Chroniques gustatives.
Des fleurs, les rues de Saigon n'en manquent pas chaque veille de Têt, le nouvel an vietnamien largement relaté sur ce blog l'an dernier.
A croire que la ville entière s'est transformée en corbeille à fleurs.
Rien de plus agréable les jours de grande chaleur que de se désaltérer avec un jus de citron vert qu'on a laissé confire dans une jarre plusieurs mois. En plus d'être très rafraîchissant et de faire un bien fou, on récupère au passage une dose non négligeable de sel évacuée à force de transpirer. A la maison, un verre de nuoc chan muôi (littéralement eau/citron/sel) bien glacé vous est souvent offert comme par magie au moment ou vous y attendiez le moins et ou en réalité vous en aviez le plus besoin. Alors, en plus de vous faire un bien fou vous réalisez que rien d'autre ne vous aurez fait plus plaisir.
Rien de plus enfantin pour se régaler d'un jus glacé de citron vert. On se procurera 1kg de citrons verts qu'on fera blanchir dans une casserole pendant 15 minutes et qu'on retirera du feu pour laisser refroidir. On prendra soin de bien les essuyer avant de les plonger au fond d'une jarre remplie d'eau avec 250 g de sel. On patientera 3/4 mois avant de les consommer, temps durant lequel on aura tout loisir d'observer le vert de la peau du citron jaunir progressivement.
Pour préparer la boisson on écrasera dans un premier temps le contenu d'une jarre entière de citrons vert confit qu'on conservera au frais. Le moment voulu, il ne reste plus qu'à prélever une cuillère à café de cette pâte de citron vert, la verser au fond d'un verre, ajouter une cuillère de sucre, un filet de jus d'un citron frais, beaucoup de glace et remuer vivement avant de servir.

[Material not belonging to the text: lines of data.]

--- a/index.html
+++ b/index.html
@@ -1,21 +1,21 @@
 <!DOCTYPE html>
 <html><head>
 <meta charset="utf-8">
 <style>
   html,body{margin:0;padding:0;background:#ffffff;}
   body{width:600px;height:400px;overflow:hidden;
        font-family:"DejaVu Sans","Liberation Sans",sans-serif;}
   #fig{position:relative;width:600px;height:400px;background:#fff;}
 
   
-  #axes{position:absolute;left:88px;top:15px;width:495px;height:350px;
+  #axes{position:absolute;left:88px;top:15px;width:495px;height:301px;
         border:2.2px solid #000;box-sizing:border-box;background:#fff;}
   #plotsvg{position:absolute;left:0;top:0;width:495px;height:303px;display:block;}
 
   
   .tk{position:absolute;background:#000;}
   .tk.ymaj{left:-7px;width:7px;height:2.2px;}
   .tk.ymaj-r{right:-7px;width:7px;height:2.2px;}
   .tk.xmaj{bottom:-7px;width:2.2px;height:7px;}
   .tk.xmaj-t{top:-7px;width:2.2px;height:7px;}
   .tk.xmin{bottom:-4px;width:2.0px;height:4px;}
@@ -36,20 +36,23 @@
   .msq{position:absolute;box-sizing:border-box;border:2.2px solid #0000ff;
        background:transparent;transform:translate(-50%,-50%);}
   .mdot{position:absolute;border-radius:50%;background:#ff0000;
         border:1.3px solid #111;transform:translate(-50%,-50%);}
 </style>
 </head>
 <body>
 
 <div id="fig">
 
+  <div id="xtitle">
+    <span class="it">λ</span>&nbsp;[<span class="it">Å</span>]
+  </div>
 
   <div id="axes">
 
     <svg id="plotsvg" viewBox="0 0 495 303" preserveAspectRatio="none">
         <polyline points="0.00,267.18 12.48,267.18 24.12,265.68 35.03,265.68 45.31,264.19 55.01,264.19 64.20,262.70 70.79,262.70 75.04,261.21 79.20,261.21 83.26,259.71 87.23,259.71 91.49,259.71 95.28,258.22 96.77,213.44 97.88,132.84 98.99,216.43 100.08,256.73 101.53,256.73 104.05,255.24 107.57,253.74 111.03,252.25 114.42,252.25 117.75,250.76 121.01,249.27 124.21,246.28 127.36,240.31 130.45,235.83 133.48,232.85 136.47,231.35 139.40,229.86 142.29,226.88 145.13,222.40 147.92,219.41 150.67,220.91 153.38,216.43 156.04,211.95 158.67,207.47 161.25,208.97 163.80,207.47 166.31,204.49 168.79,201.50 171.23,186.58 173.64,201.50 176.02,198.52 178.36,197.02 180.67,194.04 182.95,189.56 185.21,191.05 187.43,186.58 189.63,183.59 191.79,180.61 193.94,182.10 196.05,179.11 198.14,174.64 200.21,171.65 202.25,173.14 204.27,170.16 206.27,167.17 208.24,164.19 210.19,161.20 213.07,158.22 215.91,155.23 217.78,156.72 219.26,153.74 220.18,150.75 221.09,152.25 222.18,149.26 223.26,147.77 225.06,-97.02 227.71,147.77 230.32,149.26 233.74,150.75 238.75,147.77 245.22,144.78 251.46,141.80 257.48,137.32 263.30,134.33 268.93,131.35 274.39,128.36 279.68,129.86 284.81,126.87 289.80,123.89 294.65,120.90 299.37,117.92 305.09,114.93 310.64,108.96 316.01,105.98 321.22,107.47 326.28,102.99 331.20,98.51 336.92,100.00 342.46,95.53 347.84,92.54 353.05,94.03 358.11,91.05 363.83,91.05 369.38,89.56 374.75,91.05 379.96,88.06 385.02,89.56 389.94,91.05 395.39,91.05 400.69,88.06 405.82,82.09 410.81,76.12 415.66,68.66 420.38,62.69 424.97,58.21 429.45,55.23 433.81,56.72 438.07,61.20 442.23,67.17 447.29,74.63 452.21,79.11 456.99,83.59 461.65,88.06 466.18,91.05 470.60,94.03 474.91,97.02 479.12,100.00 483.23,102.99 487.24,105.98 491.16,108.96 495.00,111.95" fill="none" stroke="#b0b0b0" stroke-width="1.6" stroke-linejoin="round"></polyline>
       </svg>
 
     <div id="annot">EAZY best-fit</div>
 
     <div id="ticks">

Tout le contraire d'une boisson désaltérante mais qu'on apprécie le soir avant de se coucher comme ailleurs une tasse de thé ou un chocolat chaud, le lait de soja remporte tous les suffrages au point qu'on ne s'embarrasse plus d'aller l'acheter dans le quartier, préférant le préparer nous-même. L'idéal est de mettre les graines de soja à tremper dans l'eau la veille. Le moment choisi on les égouttera avant de les transférer dans un récipient auquel on ajoute autant d'eau que de graines, sinon plus. Il ne reste plus qu'à verser le tout dans un sac filtrant et presser le contenu pour en extraire le jus au dessus d'une casserole (exactement comme pour le lait de coco). On cuit à feu vif sans cesser de remuer (très important) de façon à ce que le soja ne tombe pas dans le fond et brûle.
Petite touche personnelle, on aime glisser dans la casserole des feuilles fraîches de pandan qui vont parfumer et donner au lait de soja cette jolie couleur vert olive. Une fois porté à ébullition on coupe le feu et on laisse reposer 10 minutes avant de renouveler une seconde fois l'opération. Au frigidaire on conservera le lait de soja 2 à 3 jours maximum.
On l'accompagnera à l'occasion de petits gâteaux aux raisins préparés avec les enfants. On notera derrière les verres une amarante qu'on appelle au Vietnam duôi chôn, (queue de renard).